Eletromidia e JCDecaux destacam a transformação positiva provocada pela lei, que culminou no crescimento da participação do OOH no bolo publicitário, o qual dobrou nos últimos 18 anos, na geração de mais empregos e criação de campanhas com maior impacto e retorno. Para Ana Célia Biondi, CEO da JCDecaux Brasil, a legislação viabilizou melhora na qualidade dos contratos e dos equipamentos, o que permitiu que empresas investissem em serviços públicos financiados pela publicidade.

“A desorganização visual da cidade impedia que as empresas investissem no meio. Esse caos visual retirava todo valor da mídia OOH, não apenas no espaço público, mas também no privado”, aponta.
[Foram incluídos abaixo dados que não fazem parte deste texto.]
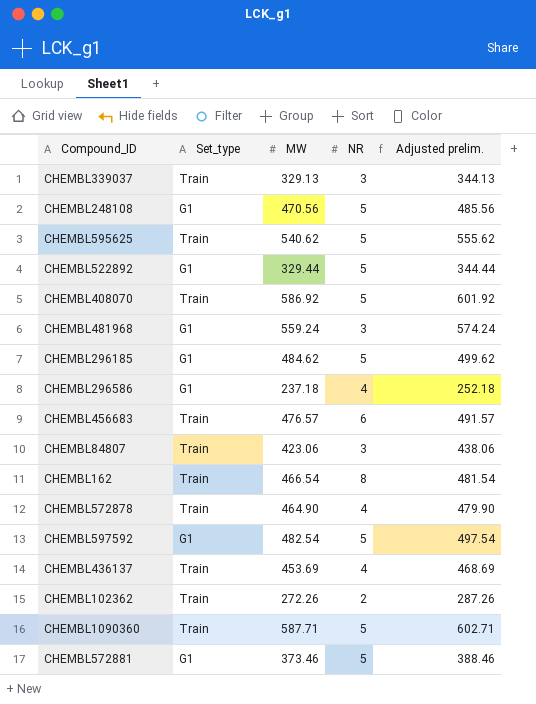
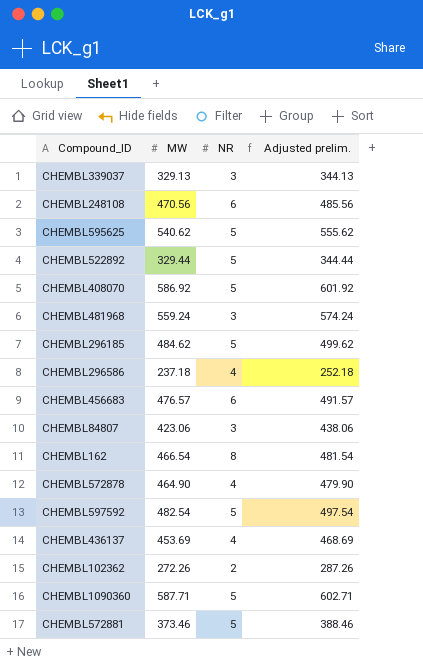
column Set_type | position: 2 -> none
CHEMBL248108 | NR: 5 -> 6

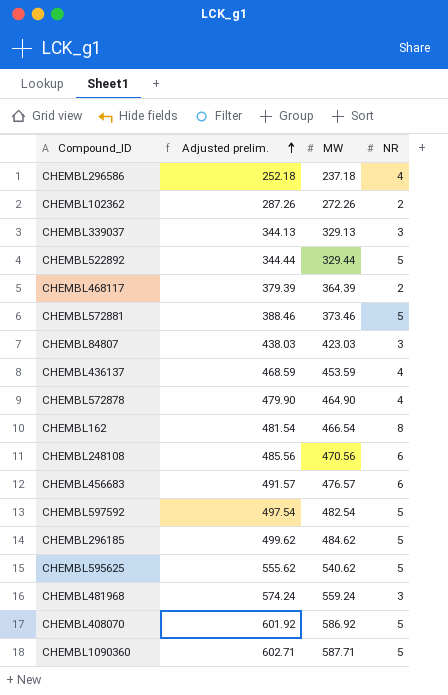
row order: none -> Adjusted prelim. ascending
column Adjusted prelim. | position: 4 -> 2
row CHEMBL468117: none -> 379.39 | 364.39 | 2
CHEMBL84807 | Adjusted prelim.: 438.06 -> 438.03
CHEMBL84807 | MW: 423.06 -> 423.03
CHEMBL436137 | Adjusted prelim.: 468.69 -> 468.59
CHEMBL436137 | MW: 453.69 -> 453.59

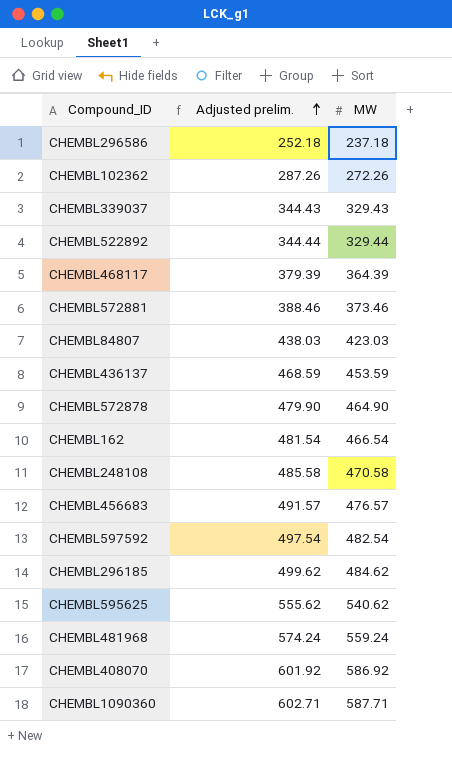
column NR | position: 4 -> none
CHEMBL339037 | Adjusted prelim.: 344.13 -> 344.43
CHEMBL339037 | MW: 329.13 -> 329.43
CHEMBL248108 | Adjusted prelim.: 485.56 -> 485.58
CHEMBL248108 | MW: 470.56 -> 470.58

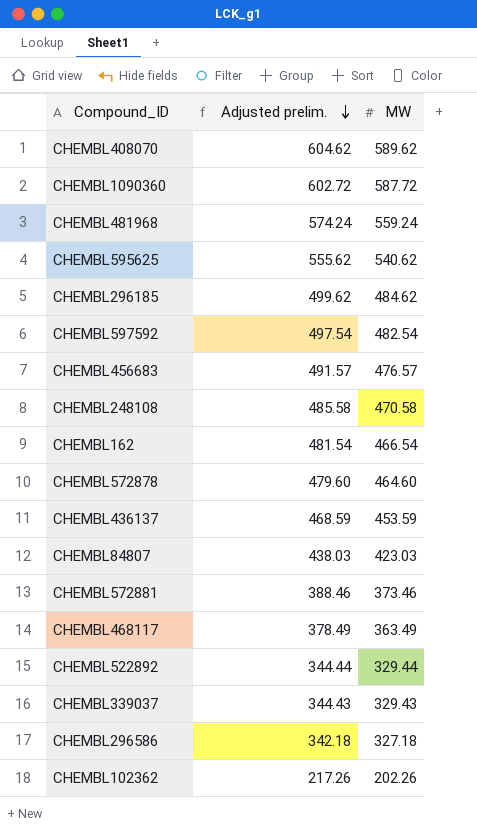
row order: Adjusted prelim. ascending -> Adjusted prelim. descending
CHEMBL408070 | Adjusted prelim.: 601.92 -> 604.62
CHEMBL408070 | MW: 586.92 -> 589.62
CHEMBL1090360 | Adjusted prelim.: 602.71 -> 602.72
CHEMBL1090360 | MW: 587.71 -> 587.72
CHEMBL572878 | Adjusted prelim.: 479.90 -> 479.60
CHEMBL572878 | MW: 464.90 -> 464.60
CHEMBL468117 | Adjusted prelim.: 379.39 -> 378.49
CHEMBL468117 | MW: 364.39 -> 363.49
CHEMBL296586 | Adjusted prelim.: 252.18 -> 342.18
CHEMBL296586 | MW: 237.18 -> 327.18
CHEMBL102362 | Adjusted prelim.: 287.26 -> 217.26
CHEMBL102362 | MW: 272.26 -> 202.26

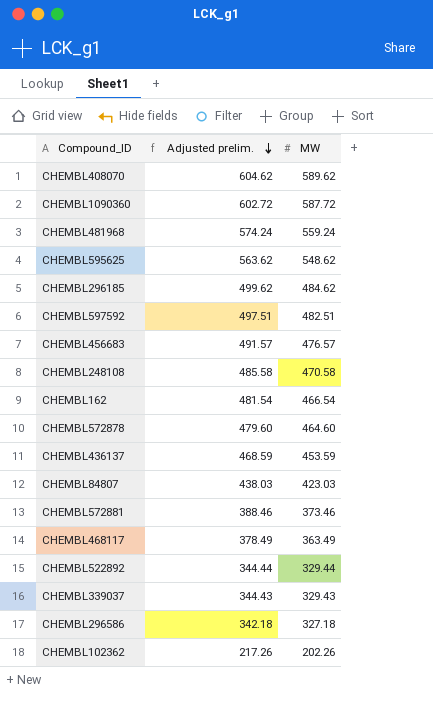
CHEMBL595625 | Adjusted prelim.: 555.62 -> 563.62
CHEMBL595625 | MW: 540.62 -> 548.62
CHEMBL597592 | Adjusted prelim.: 497.54 -> 497.51
CHEMBL597592 | MW: 482.54 -> 482.51

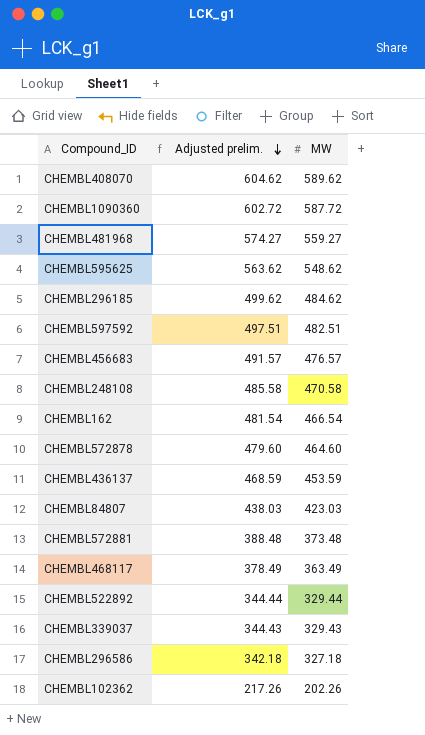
CHEMBL481968 | Adjusted prelim.: 574.24 -> 574.27
CHEMBL481968 | MW: 559.24 -> 559.27
CHEMBL572881 | Adjusted prelim.: 388.46 -> 388.48
CHEMBL572881 | MW: 373.46 -> 373.48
A empresa argumenta que contribuir para melhorar a qualidade de vida do cidadão por meio do fornecimento de serviços de qualidade autofinanciados pela publicidade se torna inviável em cidades que não preservam e valorizam sua paisagem urbana.

A Eletromidia, em posicionamento enviado à reportagem, afirma que a clareza de regras em mercados organizados atraiu investimentos, qualificou a mão de obra e permitiu o desenvolvimento de novas tecnologias e métricas. Independentemente da regulação adotada, a empresa reitera o compromisso com soluções que fortaleçam o setor e contribuam com o futuro das cidades.

Como reagem os demais veículos de OOH?

Alguns players do mercado, sobretudo os que operam fora da capital, demonstram interesse na flexibilização, uma vez que a legislação vigente “restringe de forma estrutural a entrada de novas empresas no mercado”, segundo Felipe Davis, CEO da OOH Brasil. A empresa está em oito capitais do País. “Acreditamos em um novo modelo, mais democrático, transparente e responsável. Um modelo que integre estética urbana, inovação tecnológica, diversidade de operadores e compromissos públicos claros.”

A concentração da exploração publicitária por poucas empresas é um dos pontos levantados por empresários do setor. O chief commercial officer (CCO) da We OOH, Loli Argello, argumenta que é crucial que o debate não seja “cooptado por interesses de oligopólios já estabelecidos”. “Criar privilégios em uma metrópole como São Paulo é algo que, definitivamente, considero incorreto”, diz. Para o executivo, em qualquer cenário, as empresas que operam nesse espaço se beneficiam de uma relação com a iniciativa privada, com investimentos e fluxo de verbas publicitárias.

A Neooh, presente em aeroportos, terminais rodoviários e parques na capital, compreende que a modernização pautada em critérios responsáveis e melhores práticas possibilita evolução estruturada na cidade. “Pode representar uma oportunidade para São Paulo adotar modelos mais inteligentes, modernos e tecnológicos de mídia OOH, alinhados à realidade das grandes metrópoles globais”, diz o CEO, Leonardo Chebly.

Essa também é uma opinião da Kallas Mídia OOH que, apesar de não concordar com o teor do PL devido à carência de aprofundamentos e definições técnicas, acredita ser fundamental a modernização da legislação. “São Paulo, como cidade expoente do mercado publicitário nacional, ao se modernizar, trará benefícios a todo o mercado, não apenas à Kallas”, afirma o vice-presidente, Conrado Kallas.

Mas há exceções. Operadora dos painéis em terminais de ônibus, a RZK Digital é contrária à flexibilização, pois considera a lei um marco positivo na organização da paisagem urbana, que contribui para a valorização dos espaços públicos, a segurança da cidade e o bem-estar da população. “Antes de a lei ser promulgada, o mercado de OOH em São Paulo encontrava-se em estado caótico, poluindo a paisagem da cidade, geralmente com produtos que não tinham valor, e que, além do dano à paisagem urbana, desvalorizavam áreas e contribuíam muito pouco para as campanhas dos anunciantes”, argumenta o CEO, Paulo Queiroz.

Autora da Lei Cidade Limpa e presidente da Comissão de Proteção à Paisagem Urbana (CPPU), Regina Monteiro, também acredita que cabe a atualização para requalificar pontos da lei, o que inclui as evoluções tecnológicas do setor. A CPPU está aberta a receber os projetos e avaliá-los. “Estamos estudando, vamos ver o que quer dizer. Nada contra, nem a favor. A prefeitura que tem que dar o comando, entendeu? Agora, vamos ver o que as pessoas acham”, diz.